*What the exercise asks:*
Find the line containing "(246, 276) none -> [618,113,640,123] >>>" in the entries below. Restate it and each line after it, word for word, up to and including the line containing "(302, 179) none -> [161,216,201,225] were".

*Source information:*

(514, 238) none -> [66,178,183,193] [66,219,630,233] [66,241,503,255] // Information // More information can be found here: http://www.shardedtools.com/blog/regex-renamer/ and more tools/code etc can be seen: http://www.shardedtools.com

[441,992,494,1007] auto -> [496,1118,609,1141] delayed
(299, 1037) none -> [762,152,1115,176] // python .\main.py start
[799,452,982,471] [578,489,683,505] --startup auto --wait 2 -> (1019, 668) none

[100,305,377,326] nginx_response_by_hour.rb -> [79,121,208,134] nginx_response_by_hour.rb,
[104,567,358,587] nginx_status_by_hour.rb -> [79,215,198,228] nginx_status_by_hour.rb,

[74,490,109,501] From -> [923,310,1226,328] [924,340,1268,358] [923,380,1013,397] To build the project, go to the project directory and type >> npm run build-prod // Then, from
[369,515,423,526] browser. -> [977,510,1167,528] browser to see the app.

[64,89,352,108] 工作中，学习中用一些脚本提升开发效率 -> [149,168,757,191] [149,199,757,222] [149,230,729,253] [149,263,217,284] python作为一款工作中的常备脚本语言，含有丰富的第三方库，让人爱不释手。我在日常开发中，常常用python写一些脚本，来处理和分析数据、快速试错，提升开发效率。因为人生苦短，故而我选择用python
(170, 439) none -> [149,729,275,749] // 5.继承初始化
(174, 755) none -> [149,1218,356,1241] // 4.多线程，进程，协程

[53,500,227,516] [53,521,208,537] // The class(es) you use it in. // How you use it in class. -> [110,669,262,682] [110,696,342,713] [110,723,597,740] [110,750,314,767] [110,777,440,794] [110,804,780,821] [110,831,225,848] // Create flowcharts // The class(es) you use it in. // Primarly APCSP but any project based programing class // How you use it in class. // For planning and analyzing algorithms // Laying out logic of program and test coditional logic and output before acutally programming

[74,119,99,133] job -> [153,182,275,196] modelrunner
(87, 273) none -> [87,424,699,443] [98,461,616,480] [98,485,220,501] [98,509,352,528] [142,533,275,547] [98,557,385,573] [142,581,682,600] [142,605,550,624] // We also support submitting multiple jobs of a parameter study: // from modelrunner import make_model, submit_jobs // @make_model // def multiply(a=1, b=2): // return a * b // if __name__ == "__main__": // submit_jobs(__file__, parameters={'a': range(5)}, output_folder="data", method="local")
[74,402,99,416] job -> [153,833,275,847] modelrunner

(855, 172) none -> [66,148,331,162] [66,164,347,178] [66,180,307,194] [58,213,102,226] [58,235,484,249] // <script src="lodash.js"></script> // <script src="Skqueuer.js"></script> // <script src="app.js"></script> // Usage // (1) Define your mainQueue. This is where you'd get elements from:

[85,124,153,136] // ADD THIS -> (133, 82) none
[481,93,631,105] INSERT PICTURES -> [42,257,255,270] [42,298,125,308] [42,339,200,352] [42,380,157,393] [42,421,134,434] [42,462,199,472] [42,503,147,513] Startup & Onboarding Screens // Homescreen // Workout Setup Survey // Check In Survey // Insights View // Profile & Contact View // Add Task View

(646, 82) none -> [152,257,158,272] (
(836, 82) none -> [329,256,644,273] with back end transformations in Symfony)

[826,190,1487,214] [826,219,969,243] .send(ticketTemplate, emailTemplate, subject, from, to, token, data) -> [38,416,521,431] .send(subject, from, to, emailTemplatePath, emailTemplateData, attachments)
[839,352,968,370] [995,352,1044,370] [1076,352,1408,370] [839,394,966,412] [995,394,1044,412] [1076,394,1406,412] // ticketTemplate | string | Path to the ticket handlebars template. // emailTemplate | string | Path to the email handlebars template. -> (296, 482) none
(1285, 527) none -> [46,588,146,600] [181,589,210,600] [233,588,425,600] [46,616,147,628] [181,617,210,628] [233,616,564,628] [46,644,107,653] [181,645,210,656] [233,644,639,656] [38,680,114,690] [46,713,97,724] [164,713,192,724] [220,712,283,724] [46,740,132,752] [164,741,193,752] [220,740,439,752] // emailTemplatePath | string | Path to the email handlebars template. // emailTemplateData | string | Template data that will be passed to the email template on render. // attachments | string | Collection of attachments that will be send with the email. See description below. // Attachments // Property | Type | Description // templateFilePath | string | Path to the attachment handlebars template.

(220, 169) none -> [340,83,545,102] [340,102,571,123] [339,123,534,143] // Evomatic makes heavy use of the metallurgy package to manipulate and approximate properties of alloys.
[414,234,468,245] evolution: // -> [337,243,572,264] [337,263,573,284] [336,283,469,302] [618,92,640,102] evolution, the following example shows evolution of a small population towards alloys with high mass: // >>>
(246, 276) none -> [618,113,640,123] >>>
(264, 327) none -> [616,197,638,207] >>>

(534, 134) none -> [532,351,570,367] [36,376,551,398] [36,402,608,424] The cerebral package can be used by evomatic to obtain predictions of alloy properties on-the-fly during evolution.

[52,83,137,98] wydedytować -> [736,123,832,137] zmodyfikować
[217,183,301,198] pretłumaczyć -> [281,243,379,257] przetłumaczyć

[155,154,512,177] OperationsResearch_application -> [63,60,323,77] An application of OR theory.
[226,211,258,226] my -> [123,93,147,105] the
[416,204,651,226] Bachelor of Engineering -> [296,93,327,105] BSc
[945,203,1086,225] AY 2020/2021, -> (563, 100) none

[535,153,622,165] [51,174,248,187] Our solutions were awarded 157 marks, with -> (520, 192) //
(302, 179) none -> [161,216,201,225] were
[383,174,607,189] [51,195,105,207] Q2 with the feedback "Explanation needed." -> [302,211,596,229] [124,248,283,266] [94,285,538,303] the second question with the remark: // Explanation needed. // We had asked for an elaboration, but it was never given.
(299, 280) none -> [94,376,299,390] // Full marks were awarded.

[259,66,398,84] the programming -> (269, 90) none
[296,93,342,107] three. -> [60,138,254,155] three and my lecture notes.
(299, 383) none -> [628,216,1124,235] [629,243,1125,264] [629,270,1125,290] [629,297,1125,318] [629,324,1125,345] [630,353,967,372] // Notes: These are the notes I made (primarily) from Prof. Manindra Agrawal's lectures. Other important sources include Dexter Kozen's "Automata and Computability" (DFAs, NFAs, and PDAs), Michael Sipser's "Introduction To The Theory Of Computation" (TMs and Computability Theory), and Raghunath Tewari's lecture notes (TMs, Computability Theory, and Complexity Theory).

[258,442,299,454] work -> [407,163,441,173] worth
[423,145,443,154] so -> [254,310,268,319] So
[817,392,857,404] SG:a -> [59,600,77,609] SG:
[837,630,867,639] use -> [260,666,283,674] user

*Written response:*
(246, 276) none -> [618,113,640,123] >>>
(264, 327) none -> [616,197,638,207] >>>

(534, 134) none -> [532,351,570,367] [36,376,551,398] [36,402,608,424] The cerebral package can be used by evomatic to obtain predictions of alloy properties on-the-fly during evolution.

[52,83,137,98] wydedytować -> [736,123,832,137] zmodyfikować
[217,183,301,198] pretłumaczyć -> [281,243,379,257] przetłumaczyć

[155,154,512,177] OperationsResearch_application -> [63,60,323,77] An application of OR theory.
[226,211,258,226] my -> [123,93,147,105] the
[416,204,651,226] Bachelor of Engineering -> [296,93,327,105] BSc
[945,203,1086,225] AY 2020/2021, -> (563, 100) none

[535,153,622,165] [51,174,248,187] Our solutions were awarded 157 marks, with -> (520, 192) //
(302, 179) none -> [161,216,201,225] were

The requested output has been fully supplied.